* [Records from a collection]
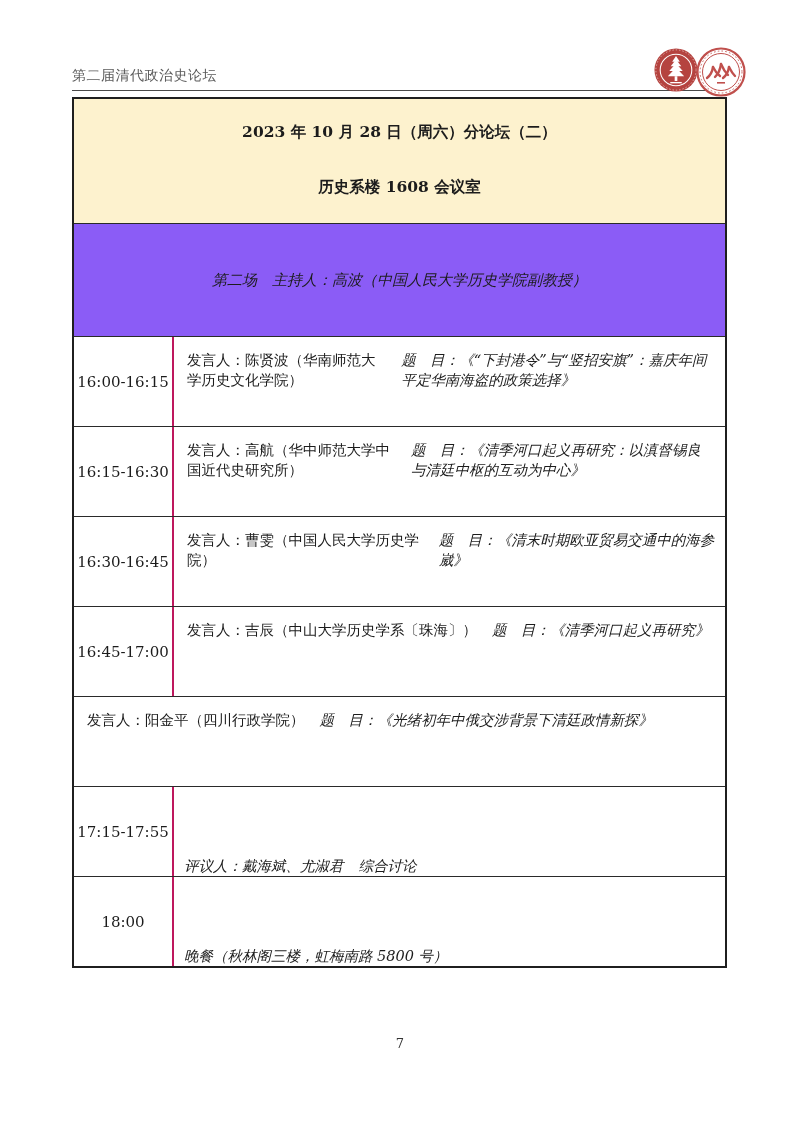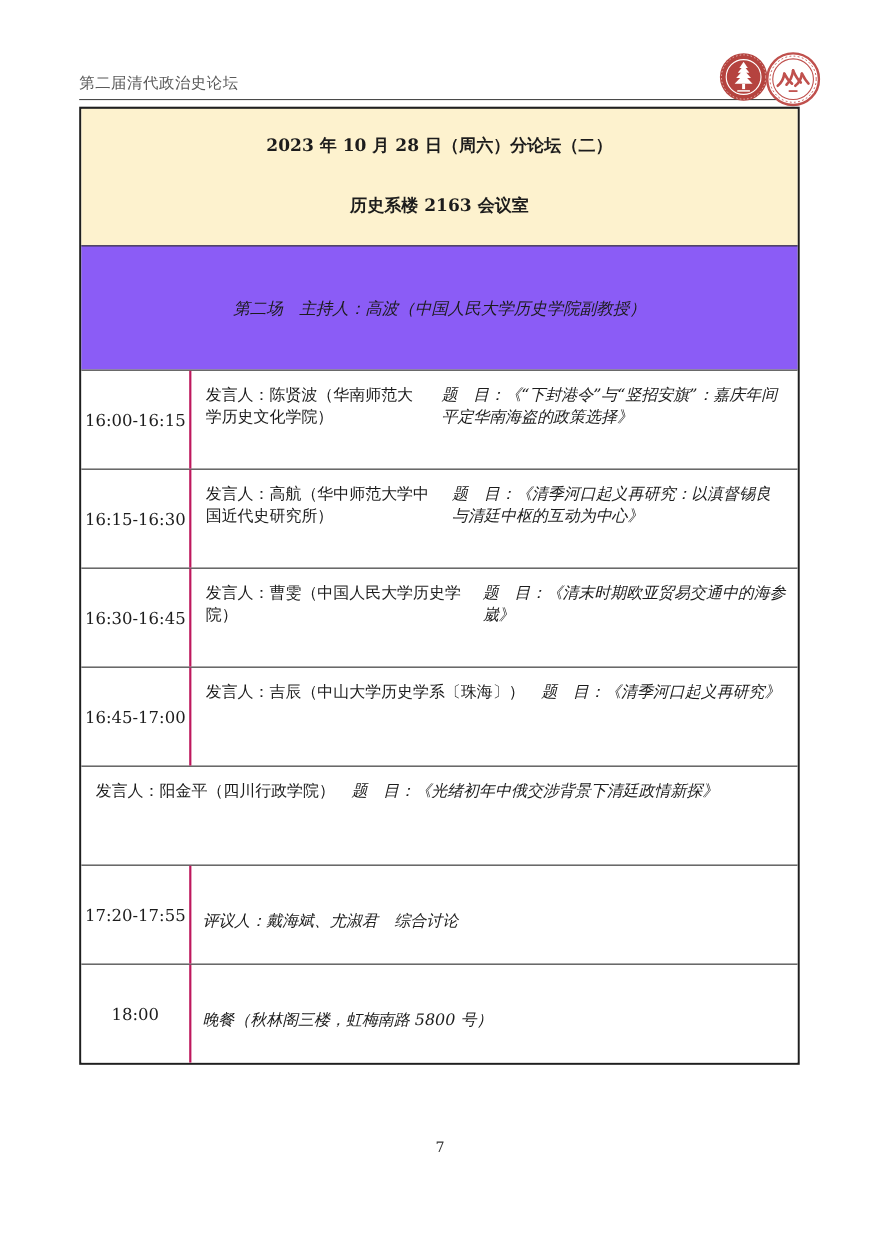--- a/index.html
+++ b/index.html
@@ -104,7 +104,7 @@
 
     <div class="cell-banner">
       <div>2023 年 10 月 28 日（周六）分论坛（二）</div>
-      <div>历史系楼 2163 会议室</div>
+      <div>历史系楼 1608 会议室</div>
     </div>
 
     <div class="cell-chair">

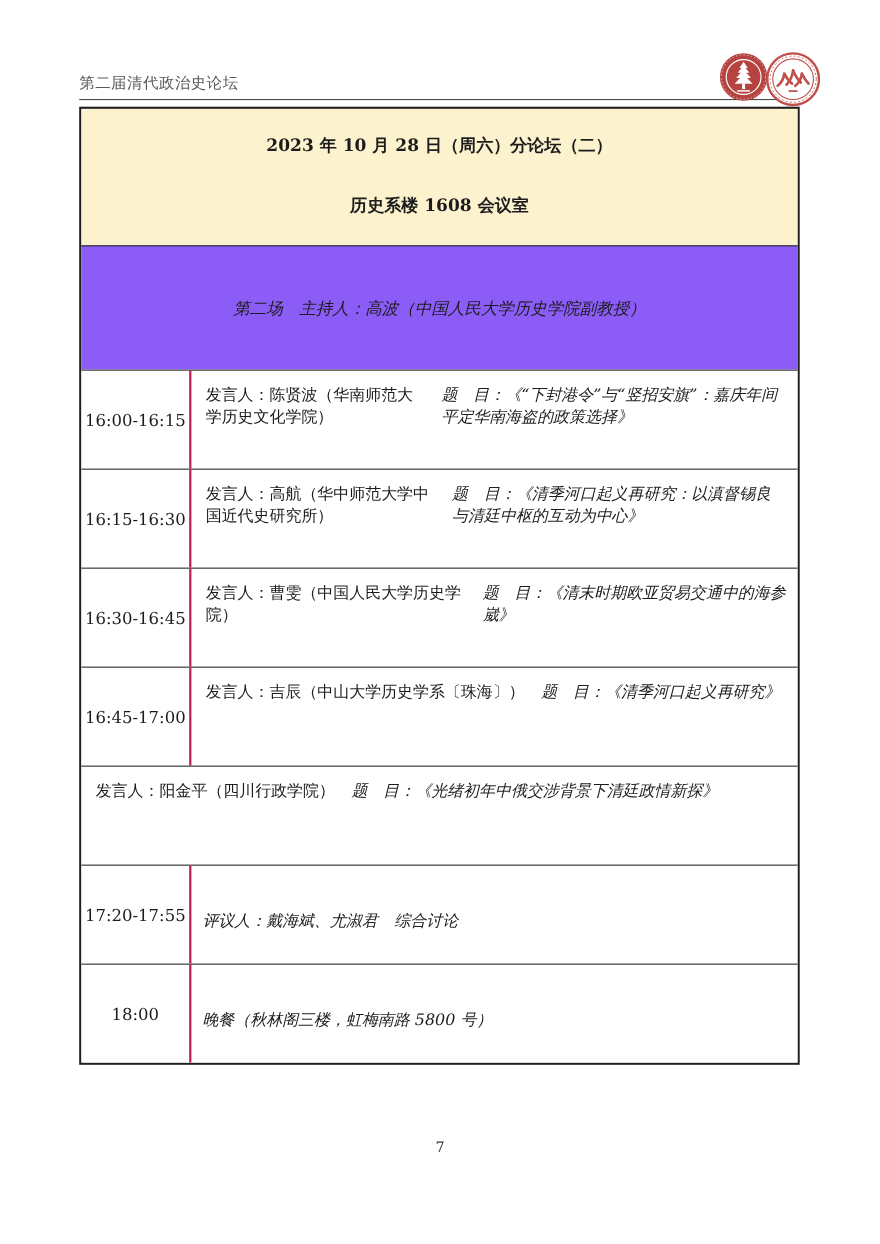--- a/index.html
+++ b/index.html
@@ -151,7 +151,7 @@
     </div>
 
     <div class="srow centered">
-      <div class="time-cell">17:20-17:55</div>
+      <div class="time-cell">17:15-17:55</div>
       <div class="row-lines">
         <div class="kai">评议人：戴海斌、尤淑君</div>
         <div class="kai">综合讨论</div>

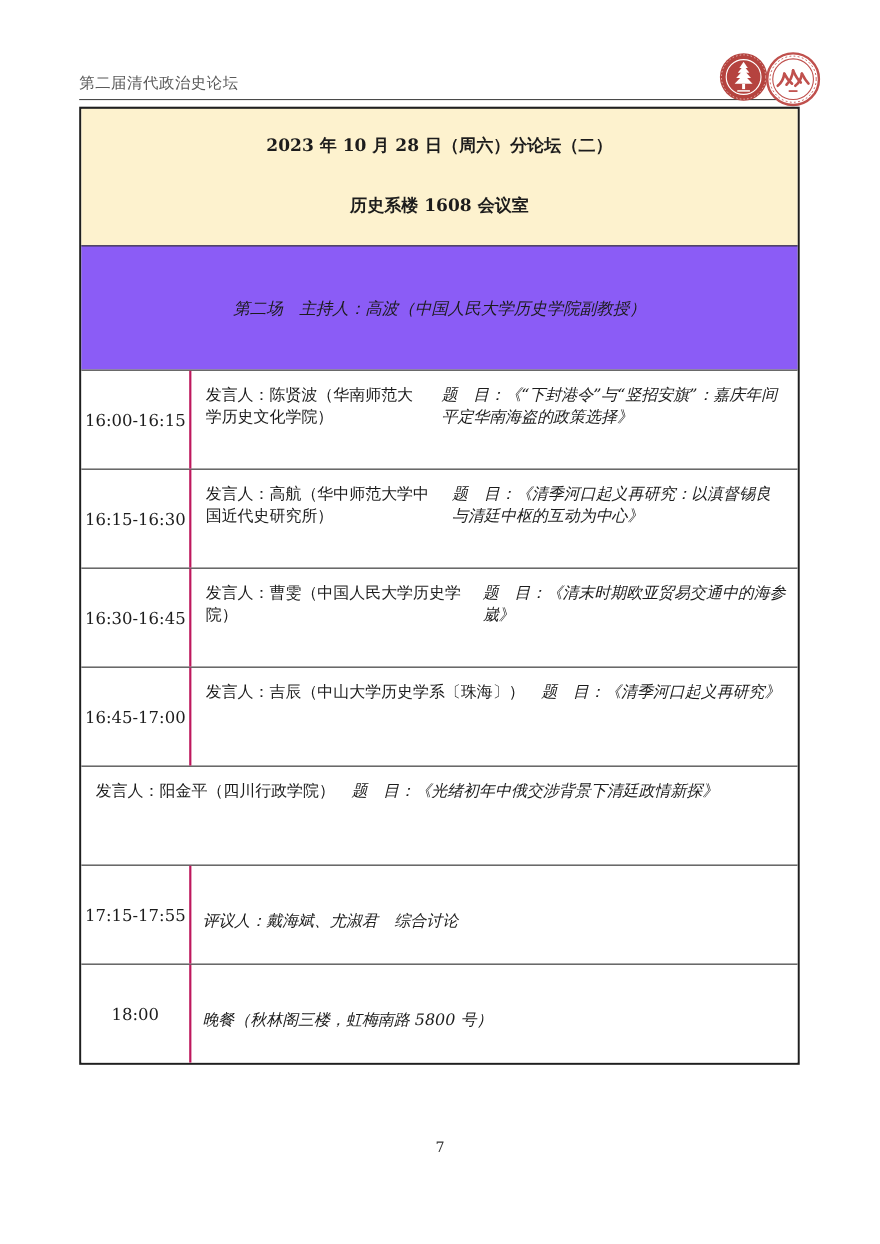--- a/index.html
+++ b/index.html
@@ -57,7 +57,7 @@
     padding:13px 10px 0 13px; gap:15px;
     font-size:14.5px; line-height:1.38;
   }
-  .srow.centered .row-lines{ align-items:center; padding-left:10px; }
+  .srow.centered .row-lines{ align-items:flex-end; padding-left:10px; }
   .kai{ font-style:italic; }
   .page-number{
     position:absolute; left:0; top:1036px; width:100%;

* [WHAT TO PRODUCE] Gather each line in the data that holds the string "left".

* [WRITTEN REPLY]
-  .srow.centered .row-lines{ align-items:center; padding-left:10px; }
+  .srow.centered .row-lines{ align-items:flex-end; padding-left:10px; }
     position:absolute; left:0; top:1036px; width:100%;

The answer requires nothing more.